At this stage of their rugby development junior players should have mastered the basic individual skills of running, tackling, passing and catching. They should be developing their kicking skills but not to the detriment of the other skills.
What an 11 to 12-year-old can do
- Enjoy the challenge of learning more complex physical skills
- Understand how to use basic rules and tactics in competitive games
- Perhaps want to get more involved with group sports
Practice plan for 11 to 12-year-olds
– by the Neil Hosken Coaching Academy
Lessons are divided into three specific areas: Individual skills, unit skills and team skills. Each practice must begin and end with a stretch session. A normal lesson/practice would incorporate a warm-up involving running/ball handling followed by a stretch.
Thereafter, individual skills are focused on: these lessons are skills intensive with focus given to ball handling and tackling in particular. Boys are broken up into ability groups for this purpose. All drills must be performed with the ball and each player must be given as much contact time with the ball as possible.
The second part of the lesson is given to unit skills with backs and forwards working as separate groups. Often specialist coaches take each unit. Technical coaching regarding specific positional skills is necessary at this level: for example scrumhalves need to be taught how to pass right and left off the ground. Good coaches will give their players individual skill drills to practice in their own time. Unit skills allow players to not only develop their positional skills; they also develop playing relationships which are an integral part of any team sport.

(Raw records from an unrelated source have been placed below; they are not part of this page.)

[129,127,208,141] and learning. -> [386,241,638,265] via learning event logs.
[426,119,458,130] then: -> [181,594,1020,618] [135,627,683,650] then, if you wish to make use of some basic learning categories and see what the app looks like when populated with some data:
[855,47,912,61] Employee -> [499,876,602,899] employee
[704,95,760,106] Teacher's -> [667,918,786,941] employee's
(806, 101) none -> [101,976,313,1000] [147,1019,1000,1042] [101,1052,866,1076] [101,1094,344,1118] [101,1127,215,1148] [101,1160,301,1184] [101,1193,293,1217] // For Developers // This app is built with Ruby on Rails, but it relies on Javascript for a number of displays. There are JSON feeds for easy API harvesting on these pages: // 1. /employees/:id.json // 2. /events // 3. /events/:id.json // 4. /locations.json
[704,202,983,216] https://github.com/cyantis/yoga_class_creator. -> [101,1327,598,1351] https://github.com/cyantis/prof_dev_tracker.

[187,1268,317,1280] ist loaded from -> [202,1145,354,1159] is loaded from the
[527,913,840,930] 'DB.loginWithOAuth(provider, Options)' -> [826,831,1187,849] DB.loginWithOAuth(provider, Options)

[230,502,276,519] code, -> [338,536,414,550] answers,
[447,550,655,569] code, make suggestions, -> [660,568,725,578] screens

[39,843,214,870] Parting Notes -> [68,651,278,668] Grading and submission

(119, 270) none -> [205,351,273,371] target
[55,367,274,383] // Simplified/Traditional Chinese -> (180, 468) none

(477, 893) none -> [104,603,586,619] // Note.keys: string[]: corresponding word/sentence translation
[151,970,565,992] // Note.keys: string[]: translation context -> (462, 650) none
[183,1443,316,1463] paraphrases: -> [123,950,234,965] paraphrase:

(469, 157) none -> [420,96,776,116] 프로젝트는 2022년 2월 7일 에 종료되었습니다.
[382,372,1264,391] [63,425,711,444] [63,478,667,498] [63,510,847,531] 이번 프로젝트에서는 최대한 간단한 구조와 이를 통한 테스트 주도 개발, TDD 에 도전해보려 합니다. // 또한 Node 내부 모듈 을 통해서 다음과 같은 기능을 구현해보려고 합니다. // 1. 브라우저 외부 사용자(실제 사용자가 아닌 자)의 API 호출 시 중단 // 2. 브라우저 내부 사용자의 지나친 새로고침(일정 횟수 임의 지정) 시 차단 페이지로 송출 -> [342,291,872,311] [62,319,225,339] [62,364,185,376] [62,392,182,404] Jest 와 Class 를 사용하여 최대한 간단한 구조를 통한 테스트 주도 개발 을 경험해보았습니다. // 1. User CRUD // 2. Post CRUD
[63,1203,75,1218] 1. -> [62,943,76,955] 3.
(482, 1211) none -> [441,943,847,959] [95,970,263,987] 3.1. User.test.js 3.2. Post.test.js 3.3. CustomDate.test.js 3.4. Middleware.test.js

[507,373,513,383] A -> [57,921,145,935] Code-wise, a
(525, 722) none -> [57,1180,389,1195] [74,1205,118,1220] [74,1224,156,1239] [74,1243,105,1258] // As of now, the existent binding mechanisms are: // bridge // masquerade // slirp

The third part of the lesson may involve a game simulation between two teams. This session focuses on game situations such as kick offs or penalties. It also allows coaches to develop tactical awareness and game strategy. It must be performed in a controlled environment and situations must be “drilled” over and over to help the players understand for example how a drift defense pattern works. At the end of the lesson, the coach must warm the players down and then stretch.
How you can help
- Ensure safety – children need the right equipment for a sport e.g. gum guards and shoulder pads.
- Encourage a healthy diet – prepare lots of vegetables and keep healthy snacks in the house for after school.